15. – ¿Qué podían significar estas palabras: “Tus pecados están perdonados” y en qué podían servir para la curación? El Espiritismo ha dado la clave de esto, como de una infinidad de otras palabras hasta ahora no comprendidas; él nos enseña, por la ley de la pluralidad de las existencias, que los males y las aflicciones de la vida son, con frecuencia, expiaciones del pasado, y que sufrimos, en la vida presente, las consecuencias de las faltas que cometimos en una existencia anterior: siendo las diferentes existencias solidarias, unas de otras, hasta que se haya saldado la deuda de sus imperfecciones.
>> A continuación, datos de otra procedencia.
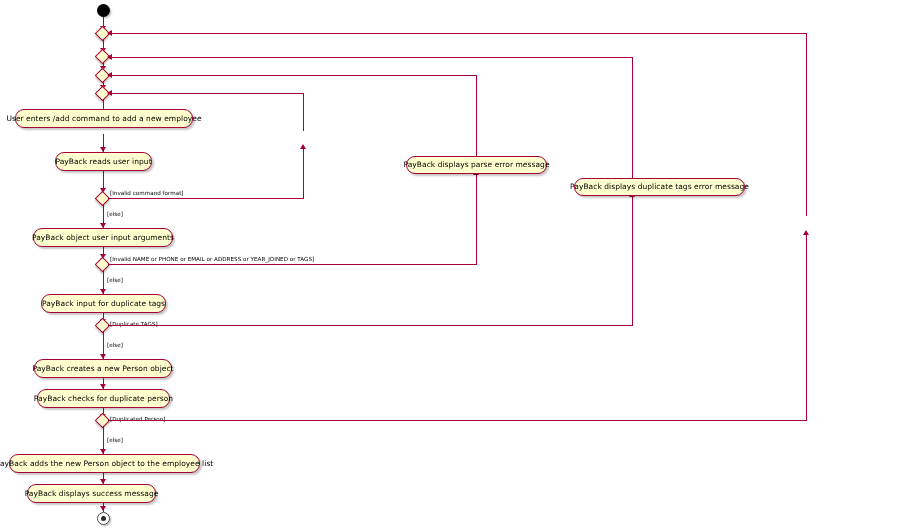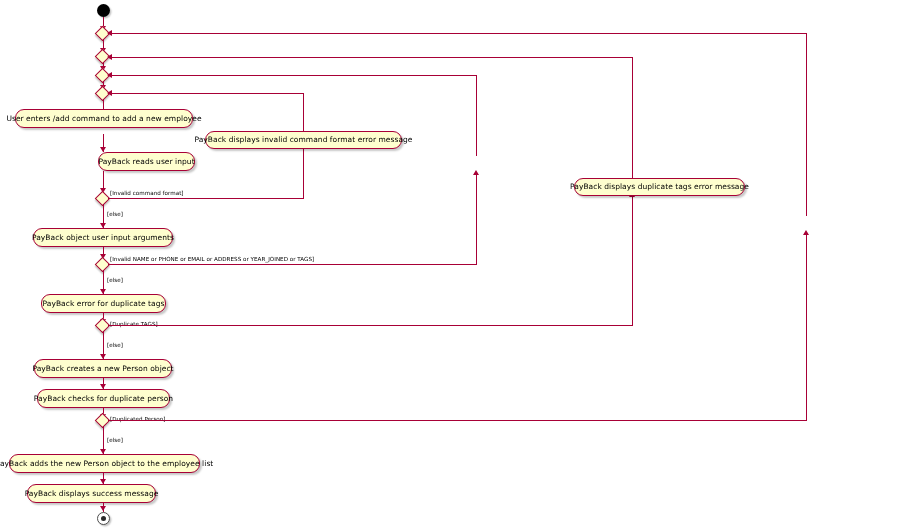"PayBack displays invalid command format" div.activity { html: <div> <span>PayBack displays invalid command format error message</span> </div> -> none }
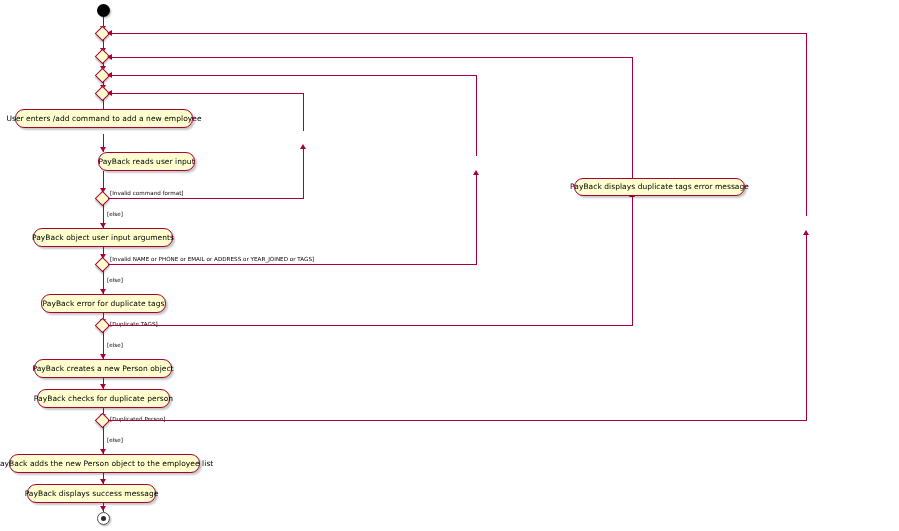"PayBack reads user input" div.activity { margin-left: 43px -> none }
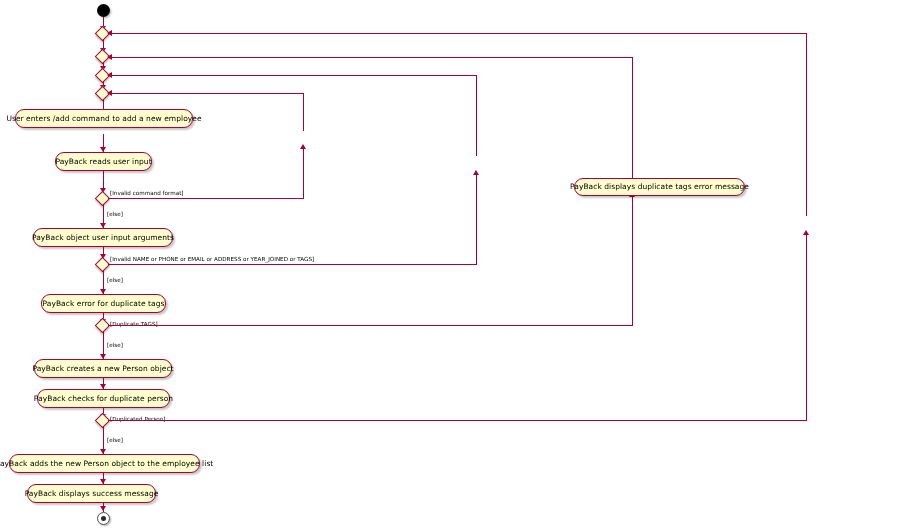"PayBack displays parse error message" div.activity { html: none -> <div> <span>PayBack displays parse error message</span> </div> }
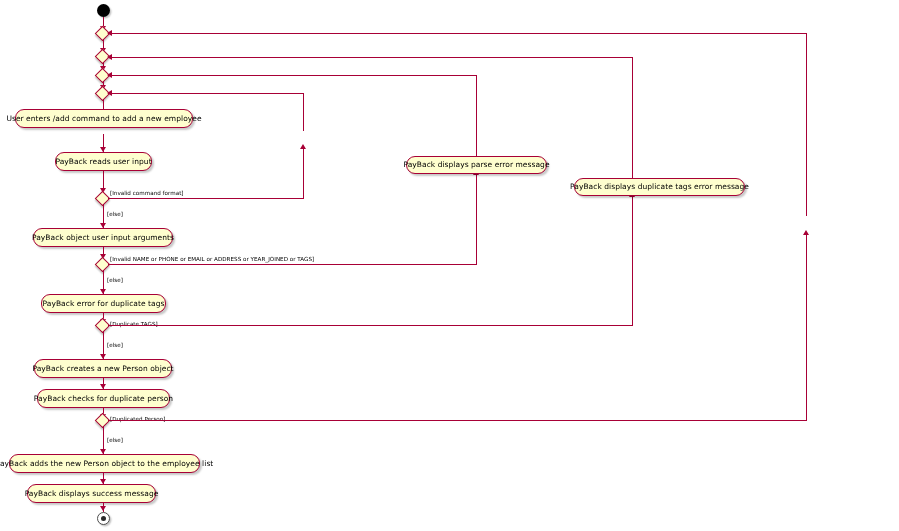"PayBack error for duplicate tags" span { text: error -> input }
Pues, si la enfermedad de este hombre era un castigo por el mal que pudo cometer, al decirle: “Tus pecados están perdonados”, era decirle: “Pagaste tu deuda; la causa de tu enfermedad está apagada por tu fe presente; en consecuencia, mereces estar libre de tu enfermedad”. Por eso dice a los escribas: “¿Es más fácil decir: Tus pecados están perdonados, que: Levántate y anda?”; cesando la causa, también el efecto debe cesar. El caso es el mismo que el de un prisionero, a quien se le dijera: "Tu crimen está expiado y perdonado”, lo cual equivaldría a decirle: “Puedes salir ya de la prisión”.
Allan Kardec
Extraído del libro "La Génesis"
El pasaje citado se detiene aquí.